◆ EXERCISE REQUIREMENTS ◆
Only the lines from the start of the data below through the line that contains "(644, 209) none -> [51,353,60,361] a" are to be copied, exactly and without pictures.

(SOURCE MATERIAL)

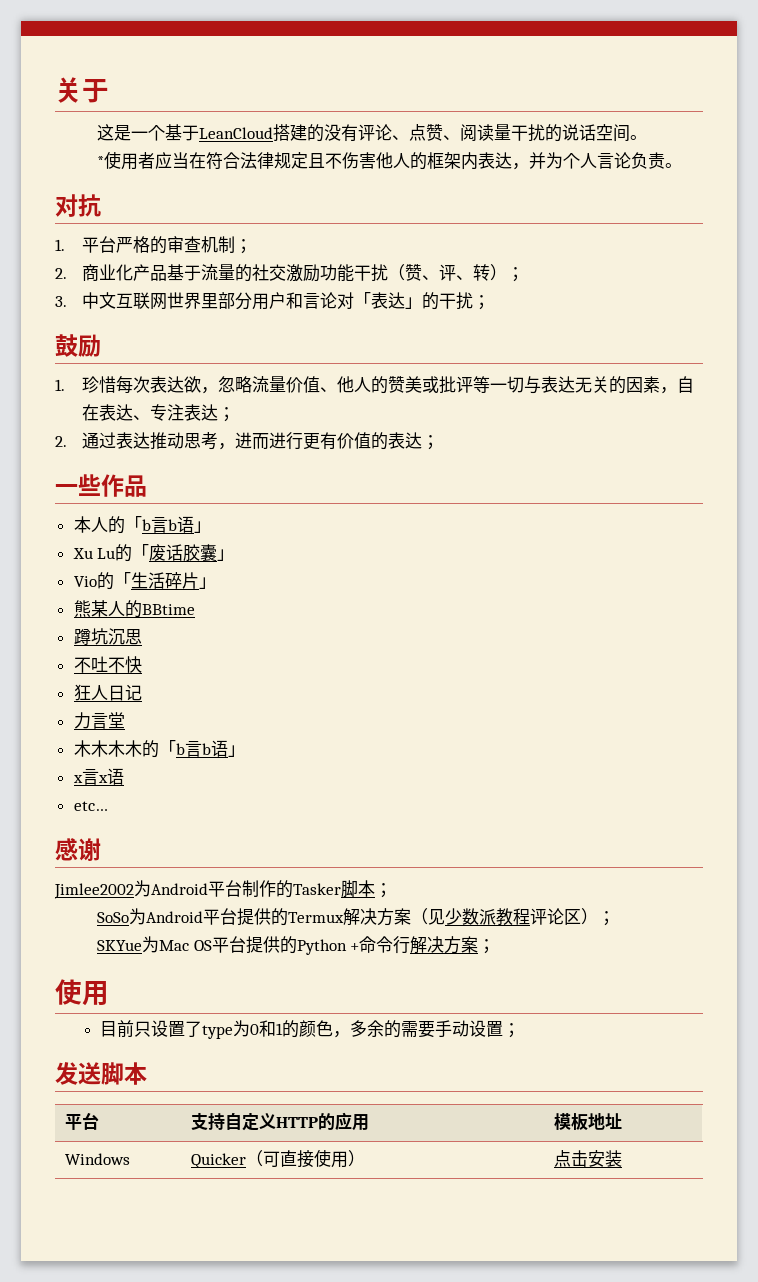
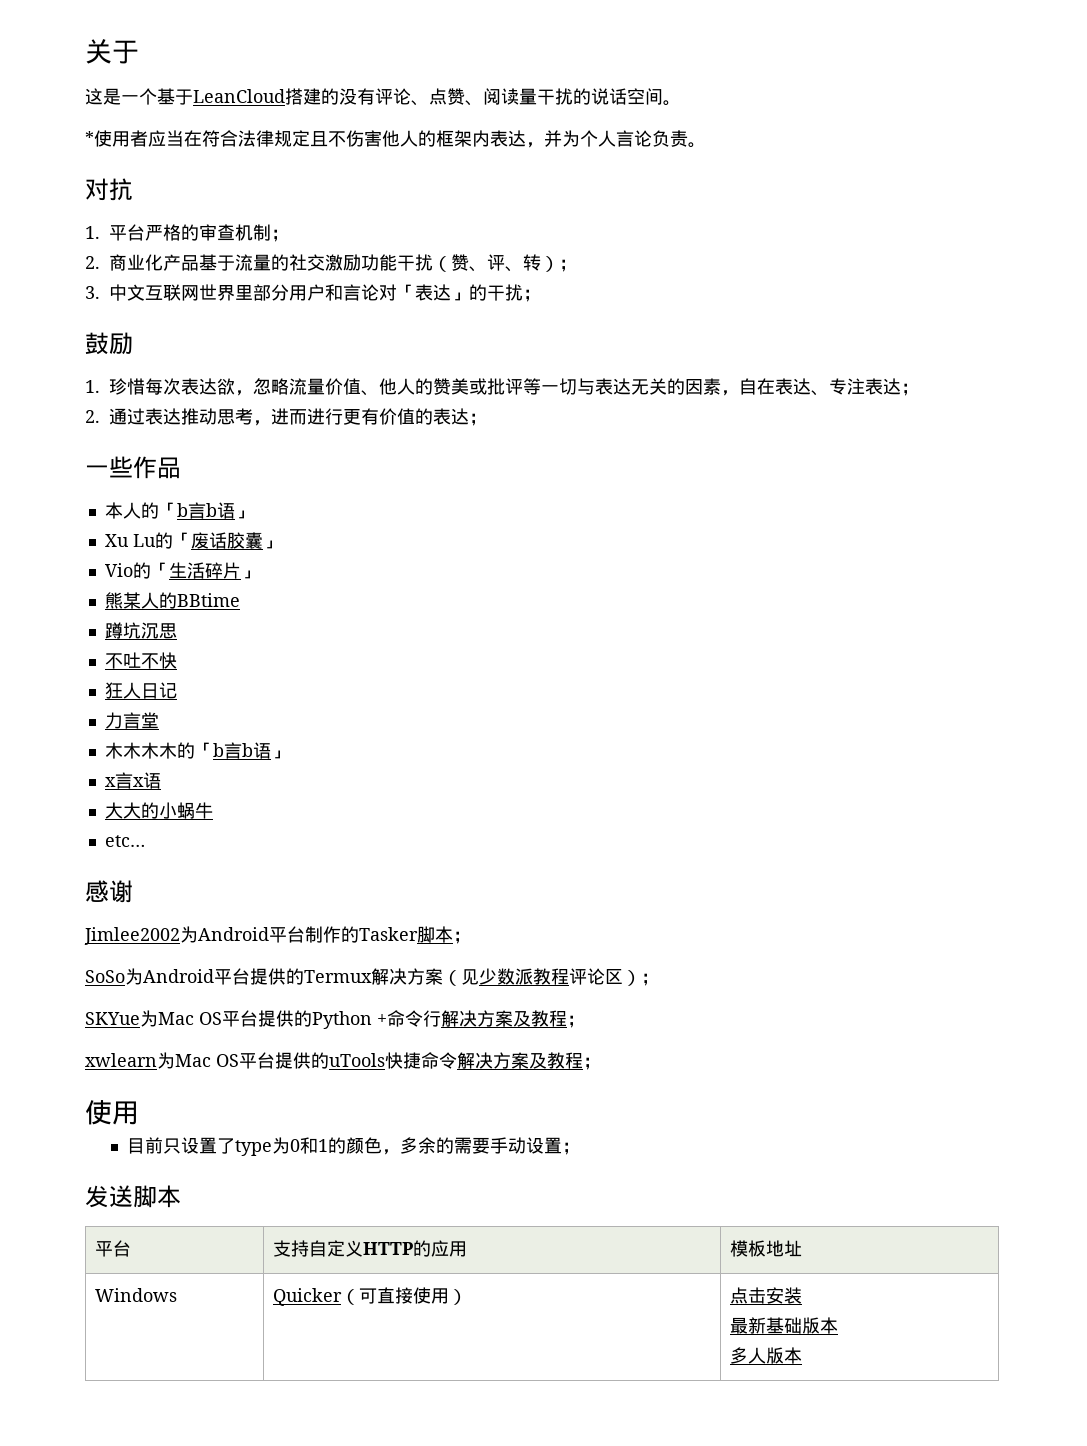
(124, 776) none -> [104,802,213,819] // 大大的小蜗牛
(479, 944) none -> [513,1010,585,1028] [85,1052,583,1069] 及教程； // xwlearn为Mac OS平台提供的uTools快捷命令解决方案及教程
(622, 1158) none -> [730,1317,839,1334] [730,1347,803,1364] // 最新基础版本 // 多人版本

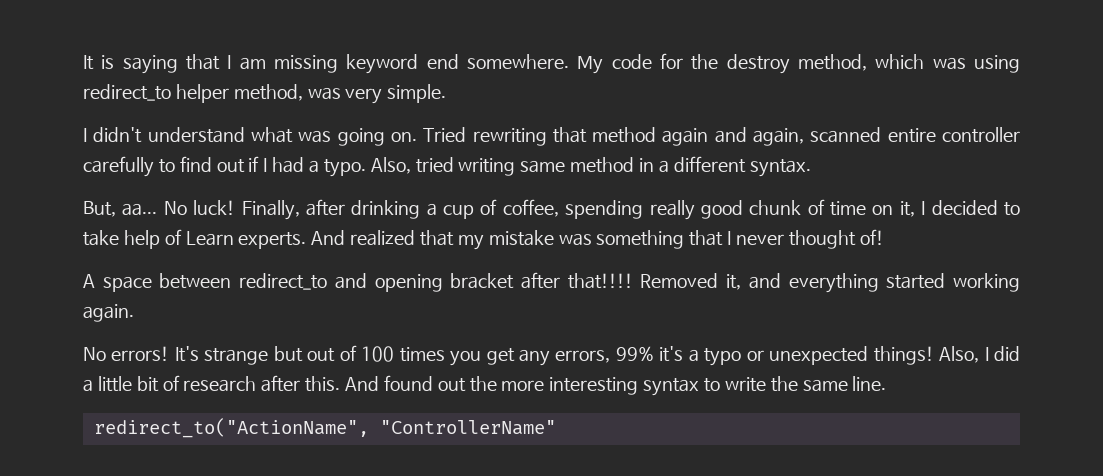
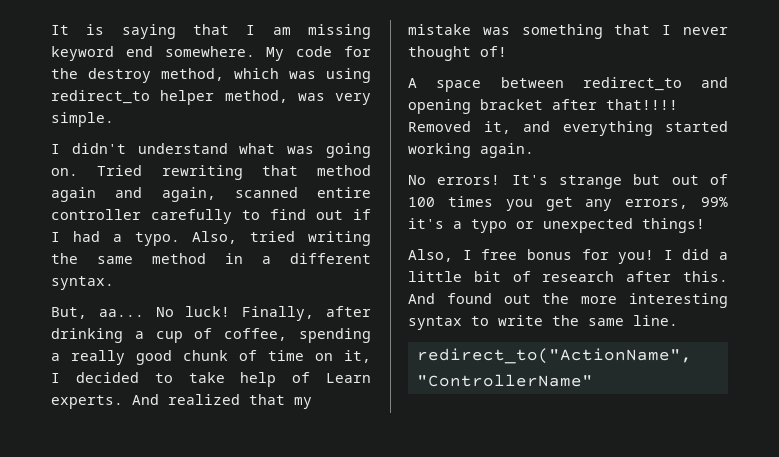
(516, 167) none -> [51,253,78,264] the
(644, 209) none -> [51,353,60,361] a
(934, 355) none -> (705, 225) //
(989, 354) none -> [481,249,673,264] free bonus for you! I

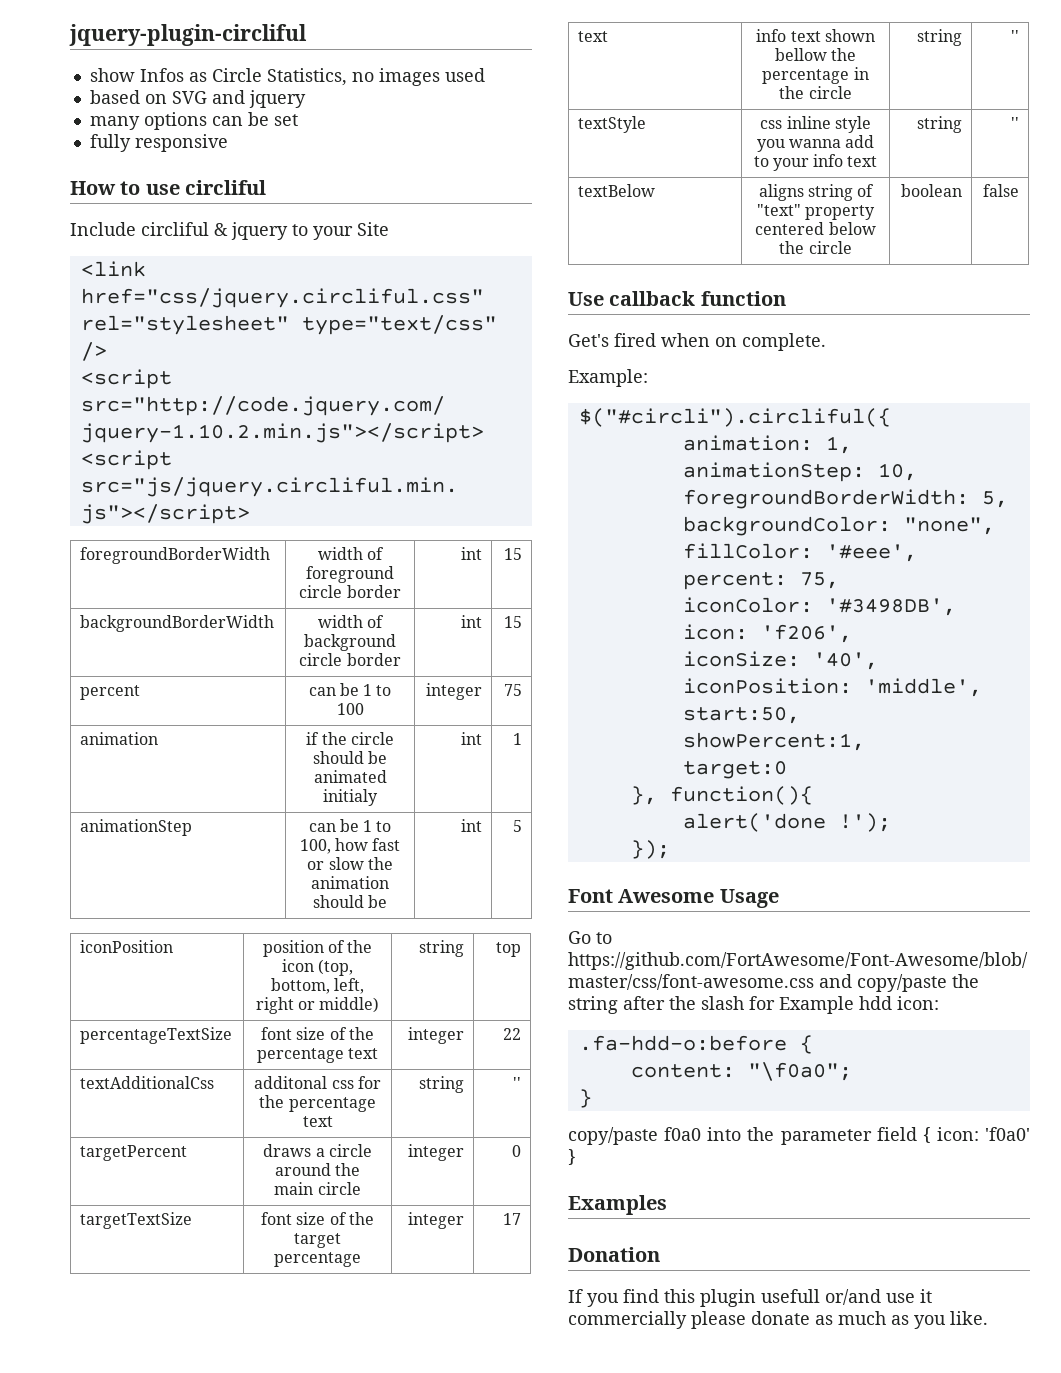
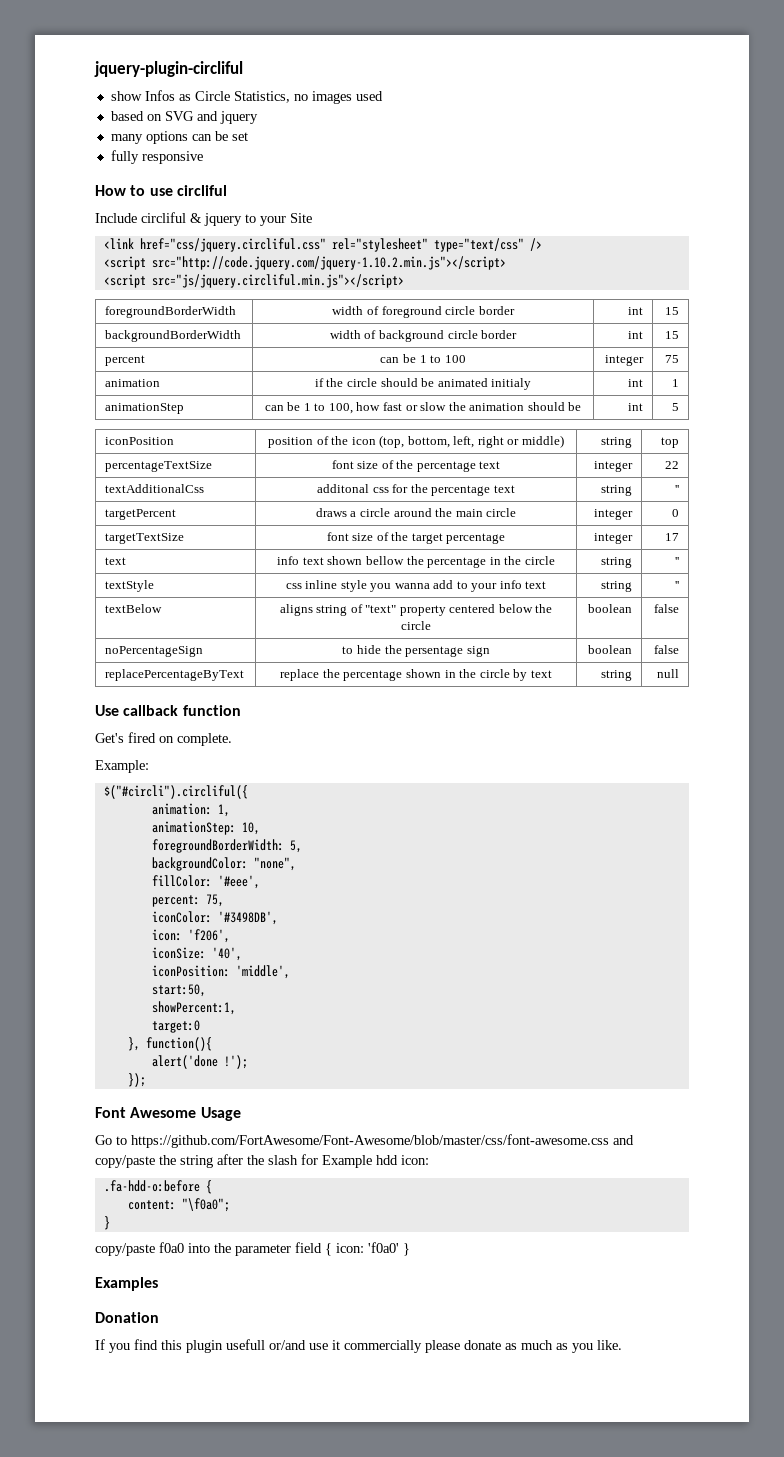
(1019, 190) none -> [105,646,204,657] [342,645,490,657] [587,645,632,654] [653,645,679,654] [105,669,245,681] [280,669,552,681] [600,670,632,681] [656,669,679,678] // noPercentageSign | to hide the persentage sign | boolean | false // replacePercentageByText | replace the percentage shown in the circle by text | string | null
[661,333,710,347] when -> (156, 737) none

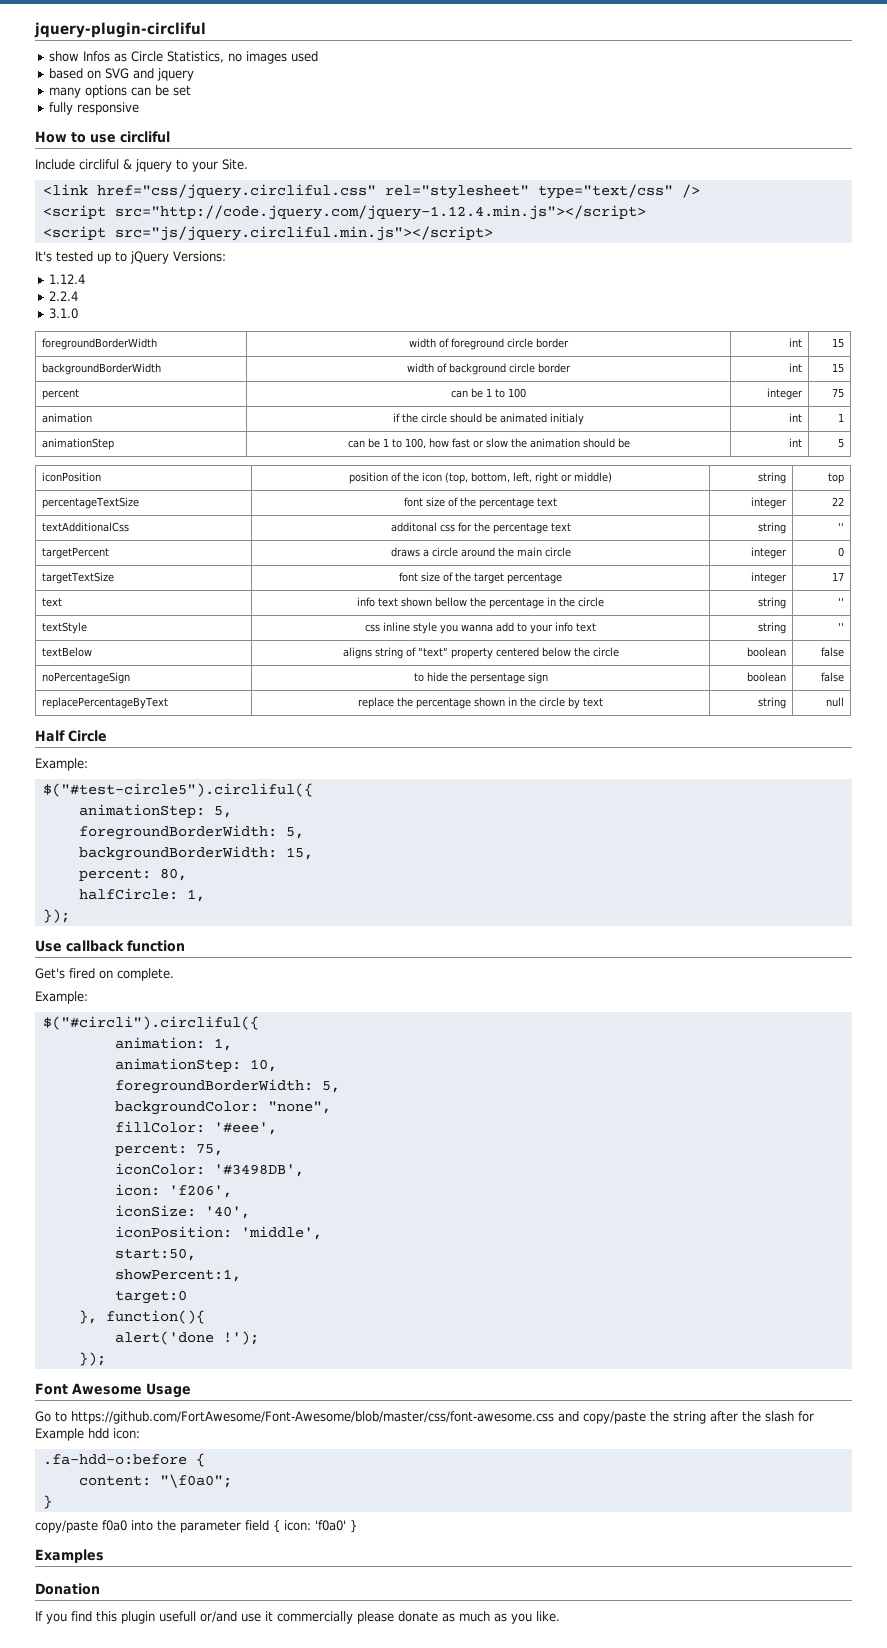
[290,213,312,223] Site -> [222,159,248,170] Site.
[151,256,506,270] src="http://code.jquery.com/jquery-1.10.2.min.js"></script> -> [114,205,646,220] src="http://code.jquery.com/jquery-1.12.4.min.js"></script>
(404, 281) none -> [35,251,226,264] [48,274,85,284] [48,291,78,301] [48,308,78,319] // It's tested up to jQuery Versions: // 1.12.4 // 2.2.4 // 3.1.0
(679, 673) none -> [35,730,107,742] [35,758,88,771] [42,783,313,797] [78,804,232,818] [78,825,304,840] [78,846,313,861] [78,868,187,881] [78,888,205,902] [42,909,70,923] // Half Circle // Example: // $("#test-circle5").circliful({ // animationStep: 5, // foregroundBorderWidth: 5, // backgroundBorderWidth: 15, // percent: 80, // halfCircle: 1, // });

(End SOURCE MATERIAL)

◆ RESPONSE BELOW ◆
(124, 776) none -> [104,802,213,819] // 大大的小蜗牛
(479, 944) none -> [513,1010,585,1028] [85,1052,583,1069] 及教程； // xwlearn为Mac OS平台提供的uTools快捷命令解决方案及教程
(622, 1158) none -> [730,1317,839,1334] [730,1347,803,1364] // 最新基础版本 // 多人版本

(516, 167) none -> [51,253,78,264] the
(644, 209) none -> [51,353,60,361] a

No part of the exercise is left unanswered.